Historias (in)acabadas



Lleva días sin salir de la habitación. Cruza por el pasillo como un forastero con jet lag en ciudad ajena. Sus ojos miran al suelo constantemente como buscando una aguja en un pajar. Dice que tiene acabar pronto la novela, que tiene que entregarlo a Juan, el editor, dentro de dos semanas. Me mira sin mirarme, con los ojos cansados, buscando que alguien apague la luz. Me repite que ya no le dan más tregua, que está agobiado con las fechas. Dice que en dos semanas pero lleva así un mes. Se encierra durante días en la habitación. Alquilamos precisamente este piso por esa segunda habitación que adaptamos para poder escribir. Él su libro, yo mi tesis. Era la mejor de toda la casa, sus ventanas miran a la Sierra, a la Alhambra, a Granada. Ahora odio esa habitación. Él va amontonando tazas de té unas encima de otras, olvidadas en baldas o tiradas en el suelo. Antes le obligaba a salir, a comer, a dormir y a hacerme el amor. Pero la semana pasada me convencí a mí misma de que debía dejarlo tranquilo y ahora, que he dejado de ser su madre, apenas le veo, apenas dormimos juntos, apenas sé que existe y bueno, lo de hacer el amor, eso sólo puedo imaginármelo. Él y su libro tienen horarios distintos. Escribe cuando todo el mundo duerme, duerme cuando todo el mundo desayuna y desayunar, eso, creo que ya no se lo permite. 


Últimamente somos dos compañeros de pisos monótonos, desastrosos e insoportables que no comparten ni un buenos días. Le conocía demasiado bien antes de irnos a vivir juntos. Pasamos más de cinco años examinando la maldita conexión irracional que nos une.

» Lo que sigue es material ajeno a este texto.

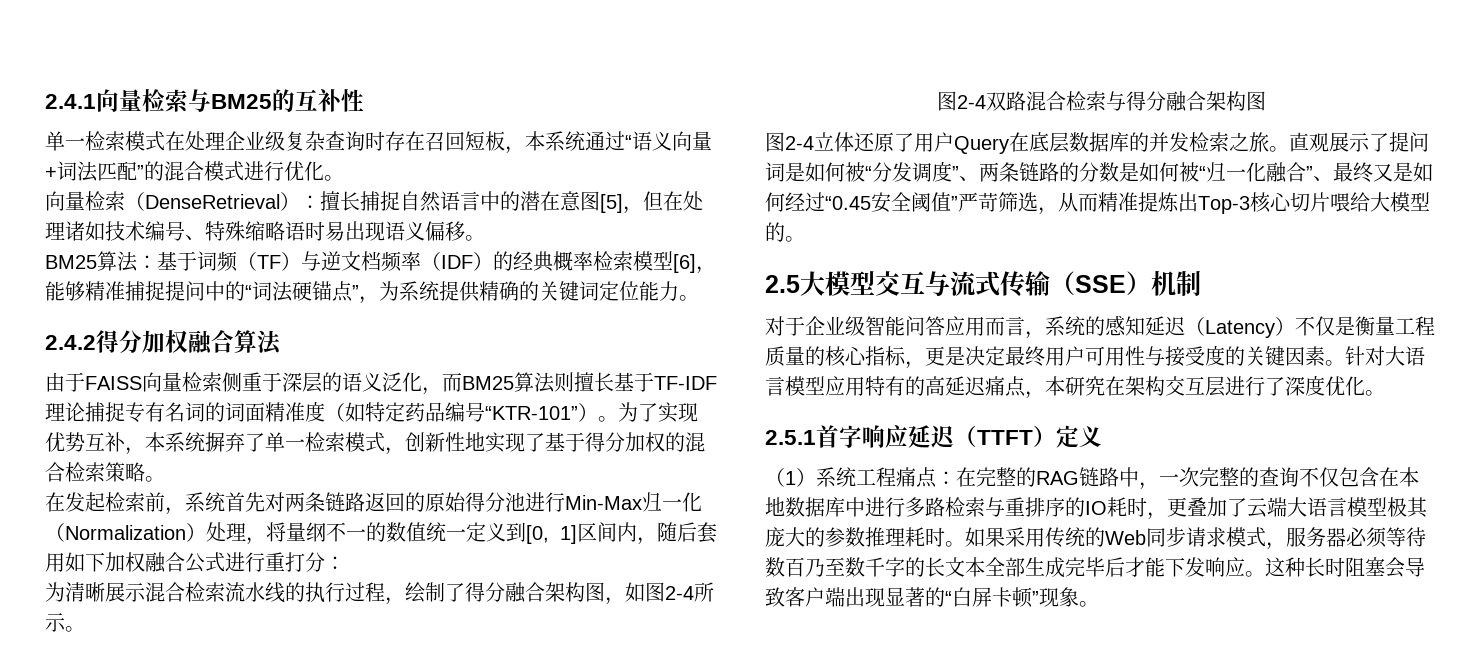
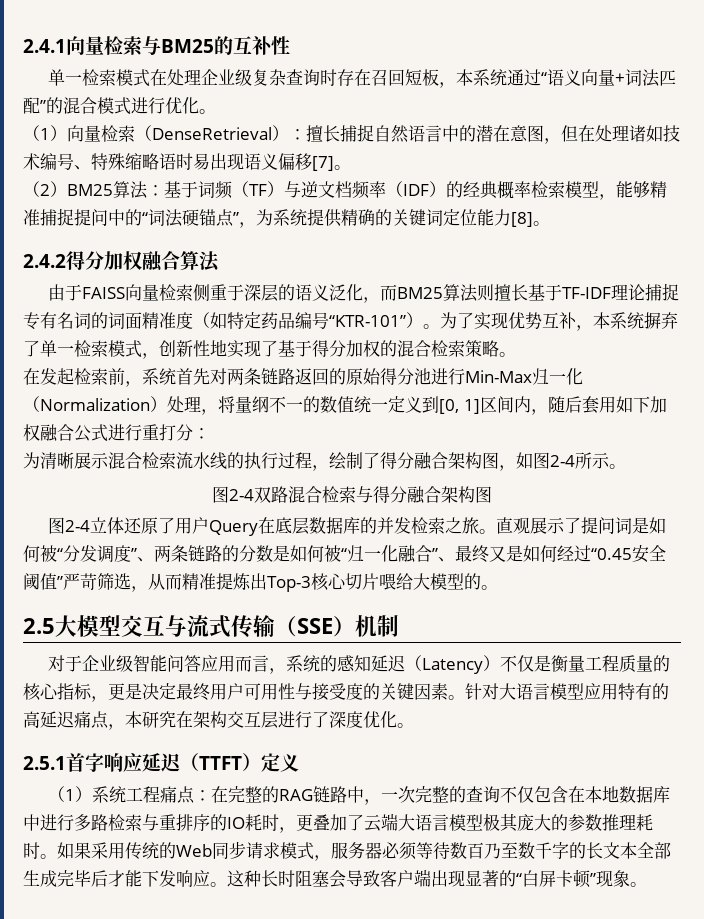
- 向量检索（DenseRetrieval）：擅长捕捉自然语言中的潜在意图[5]，但在处理诸如技术编号、特殊缩略语时易出现语义偏移。
- BM25算法：基于词频（TF）与逆文档频率（IDF）的经典概率检索模型[6]，能够精准捕捉提问中的“词法硬锚点”，为系统提供精确的关键词定位能力。
+ （1）向量检索（DenseRetrieval）：擅长捕捉自然语言中的潜在意图，但在处理诸如技术编号、特殊缩略语时易出现语义偏移[7]。
+ （2）BM25算法：基于词频（TF）与逆文档频率（IDF）的经典概率检索模型，能够精准捕捉提问中的“词法硬锚点”，为系统提供精确的关键词定位能力[8]。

Y a mí siempre me gustó ese planeta en el que vive, a veces tan lejos de nosotros que llega a darme miedo pero que me tiene enganchada desde que le encontré apoyado en esa ventana mugrienta. Quizá el problema es mío, que me encanta meterme en la boca del lobo, que me gustan los locos perdidos en el mundo, los cuerdos que nadie entiende.

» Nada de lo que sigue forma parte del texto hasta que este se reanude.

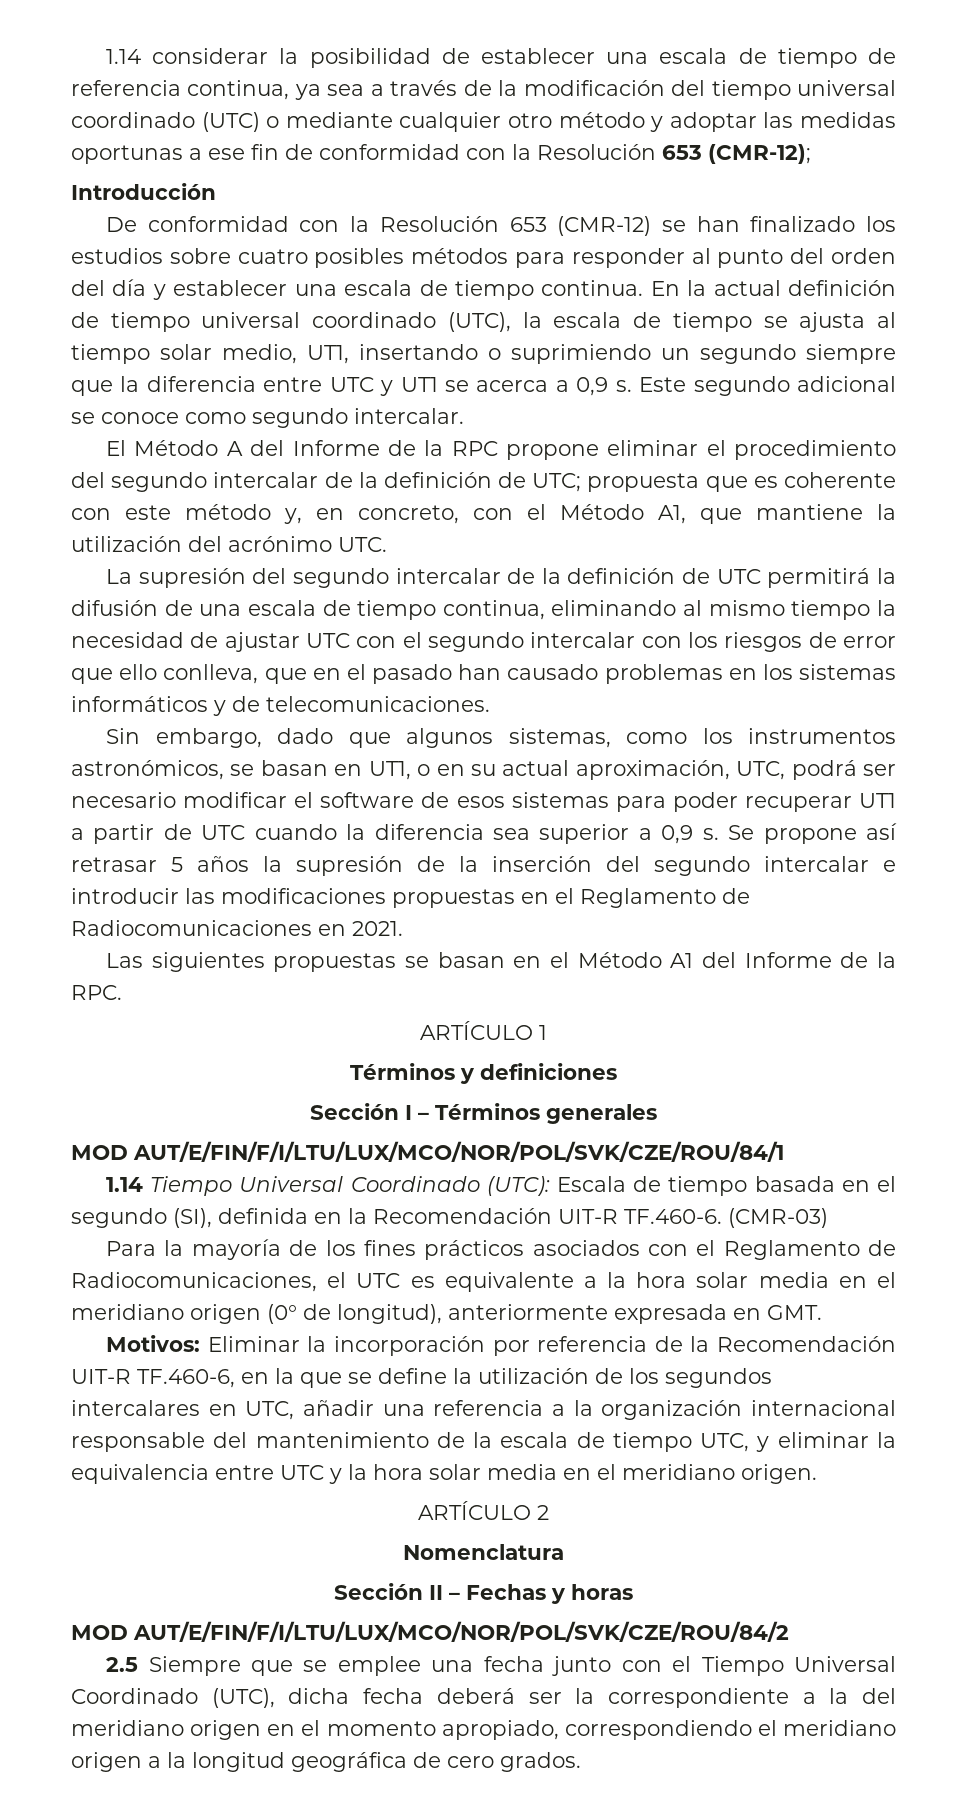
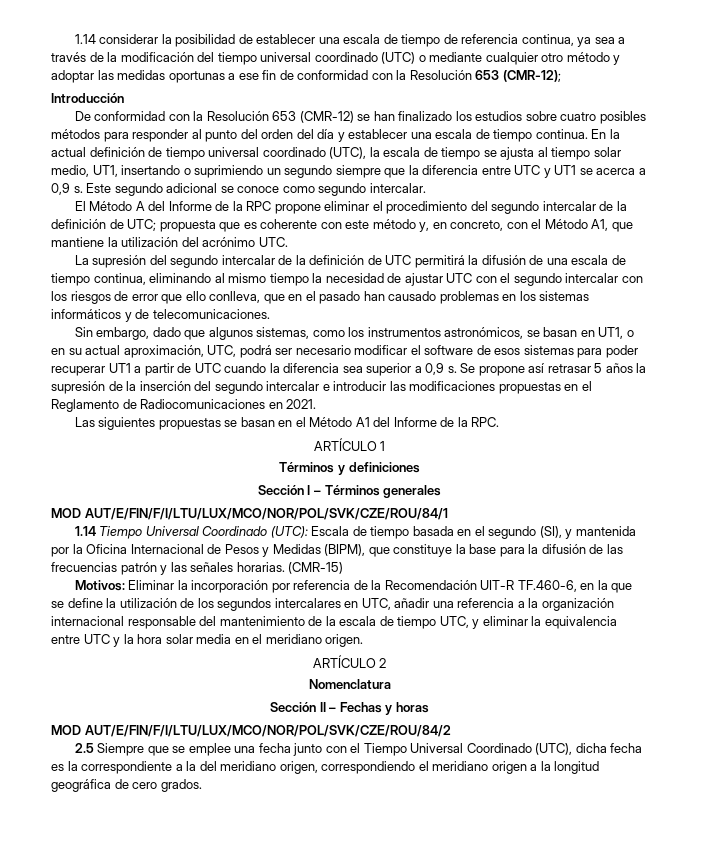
- 1.14 Tiempo Universal Coordinado (UTC): Escala de tiempo basada en el segundo (SI), definida en la Recomendación UIT-R TF.460-6. (CMR-03)
- Para la mayoría de los fines prácticos asociados con el Reglamento de Radiocomunicaciones, el UTC es equivalente a la hora solar media en el meridiano origen (0° de longitud), anteriormente expresada en GMT.
+ 1.14 Tiempo Universal Coordinado (UTC): Escala de tiempo basada en el segundo (SI), y mantenida por la Oficina Internacional de Pesos y Medidas (BIPM), que constituye la base para la difusión de las frecuencias patrón y las señales horarias. (CMR-15)
- 2.5 Siempre que se emplee una fecha junto con el Tiempo Universal Coordinado (UTC), dicha fecha deberá ser la correspondiente a la del meridiano origen en el momento apropiado, correspondiendo el meridiano origen a la longitud geográfica de cero grados.
+ 2.5 Siempre que se emplee una fecha junto con el Tiempo Universal Coordinado (UTC), dicha fecha es la correspondiente a la del meridiano origen, correspondiendo el meridiano origen a la longitud geográfica de cero grados.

Maldito Septiembre, que aquí en Andalucía nada se pone en orden, que aún siguen los termómetros a 30 grados. El cielo me dice a gritos que lo mire, que aproveche esta noche y que baje a bailar a plaza nueva. Sin decir una palabra, me ducho, me pongo los zapatos y ardo por encontrar un buen/a leader que me haga olvidar las noveles que no acaban, las tesis que no empiezan, los cuerpos muertos en habitaciones que no se abren. Sin decir una palabra y el ‘Tú no sabes lo que es eso, tú no sabes que presión tengo con todo esto’ retumbándome en la cabeza. Me marcho sin abrir esa maldita puerta de gente amargada y caras de perro. 

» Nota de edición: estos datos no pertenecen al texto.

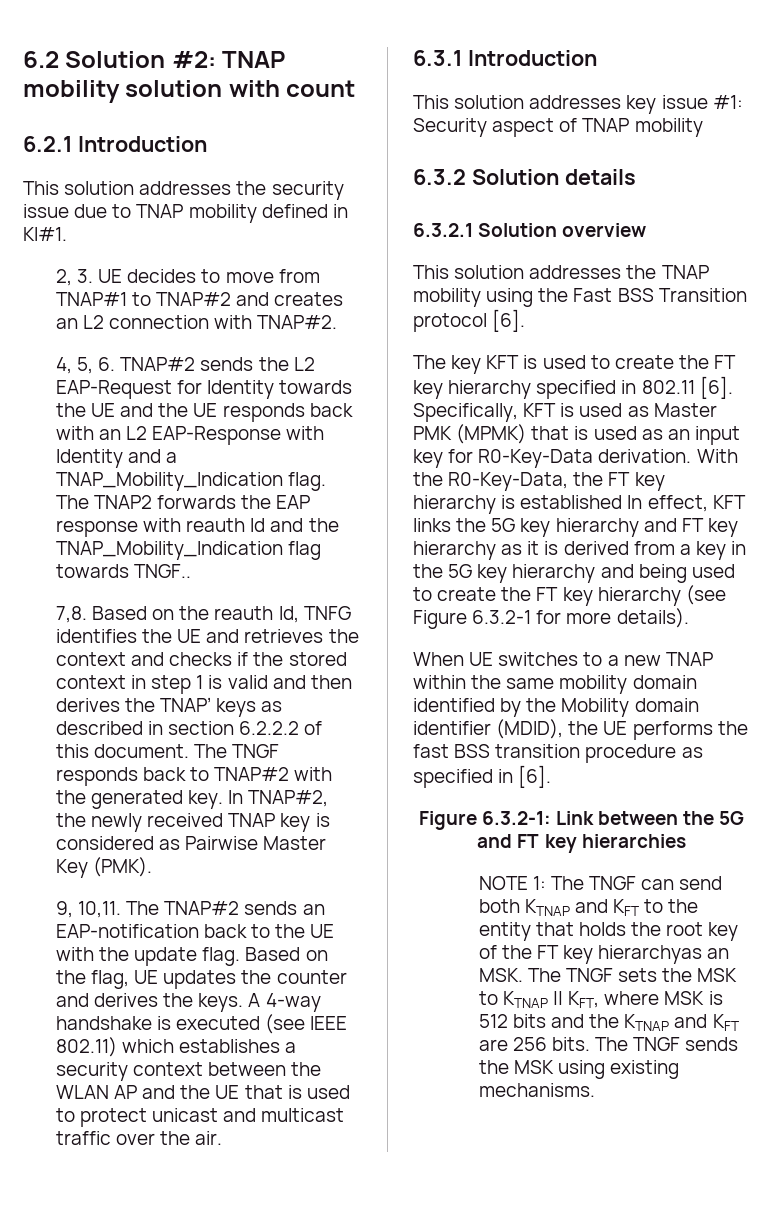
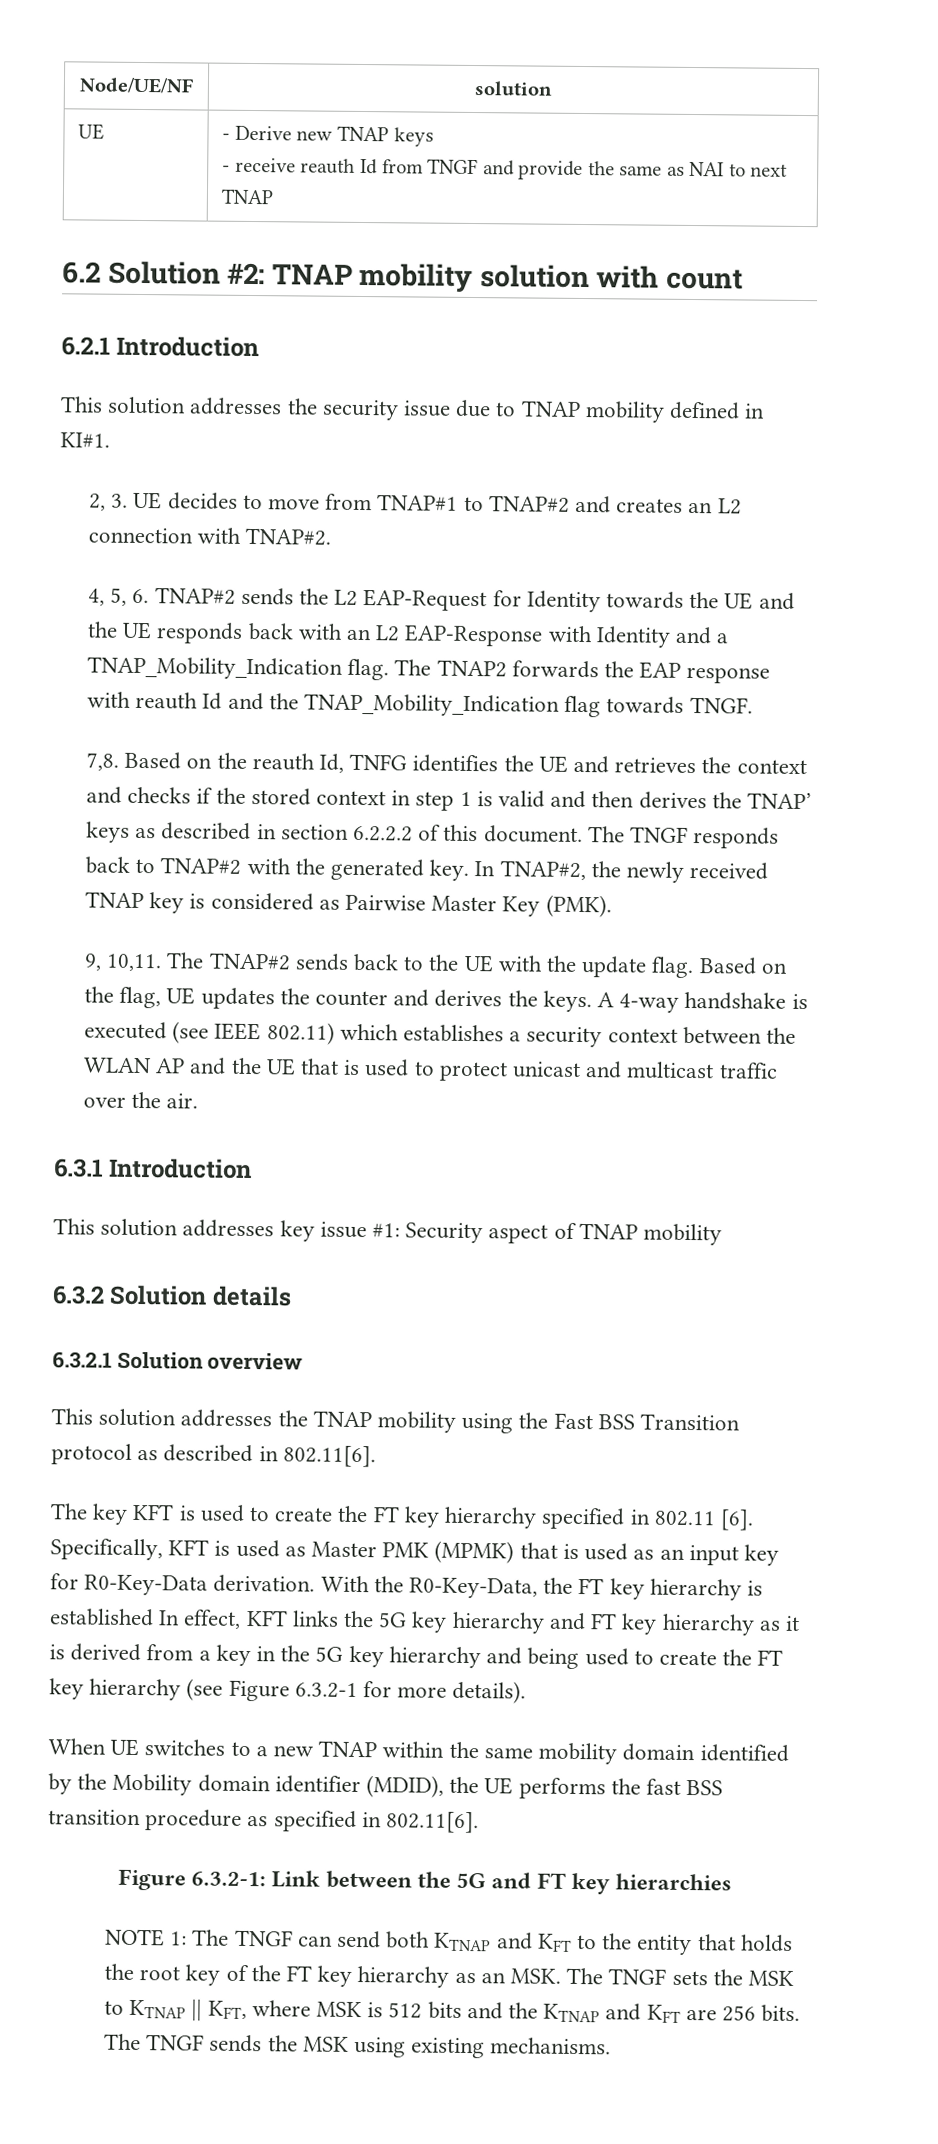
+ Node/UE/NF | solution
+ UE | - Derive new TNAP keys
+ - receive reauth Id from TNGF and provide the same as NAI to next TNAP
- The TNAP2 forwards the EAP response with reauth Id and the TNAP_Mobility_Indication flag towards TNGF..
+ The TNAP2 forwards the EAP response with reauth Id and the TNAP_Mobility_Indication flag towards TNGF.
- The TNAP#2 sends an EAP-notification back to the UE with the update flag.
+ The TNAP#2 sends back to the UE with the update flag.
- This solution addresses the TNAP mobility using the Fast BSS Transition protocol [6].
+ This solution addresses the TNAP mobility using the Fast BSS Transition protocol as described in 802.11[6].
- When UE switches to a new TNAP within the same mobility domain identified by the Mobility domain identifier (MDID), the UE performs the fast BSS transition procedure as specified in [6].
+ When UE switches to a new TNAP within the same mobility domain identified by the Mobility domain identifier (MDID), the UE performs the fast BSS transition procedure as specified in 802.11[6].
- NOTE 1: The TNGF can send both KTNAP and KFT to the entity that holds the root key of the FT key hierarchyas an MSK. The TNGF sets the MSK to KTNAP || KFT, where MSK is 512 bits and the KTNAP and KFT are 256 bits.
+ NOTE 1: The TNGF can send both KTNAP and KFT to the entity that holds the root key of the FT key hierarchy as an MSK. The TNGF sets the MSK to KTNAP || KFT, where MSK is 512 bits and the KTNAP and KFT are 256 bits.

Son las tres de la mañana. La puerta de la casa hace un ruido espantoso y ahora que todo el mundo está soñando, descifrando los escondites de la vida, parece más ruidosa aun. Decido tocar ese cuerpo que me vuelve loca y cruzar la puerta, olvidar las caras de perro y dormirme en su pecho pero antes debo pasar por la cocina a beber los tres vasos que recomiendan para no tener resaca mañana. En la cocina, la mesa está puesta, la comida fría en los platos y un papel que dice ‘ hoy hace 10 años que apareciste por esa maldita puerta’.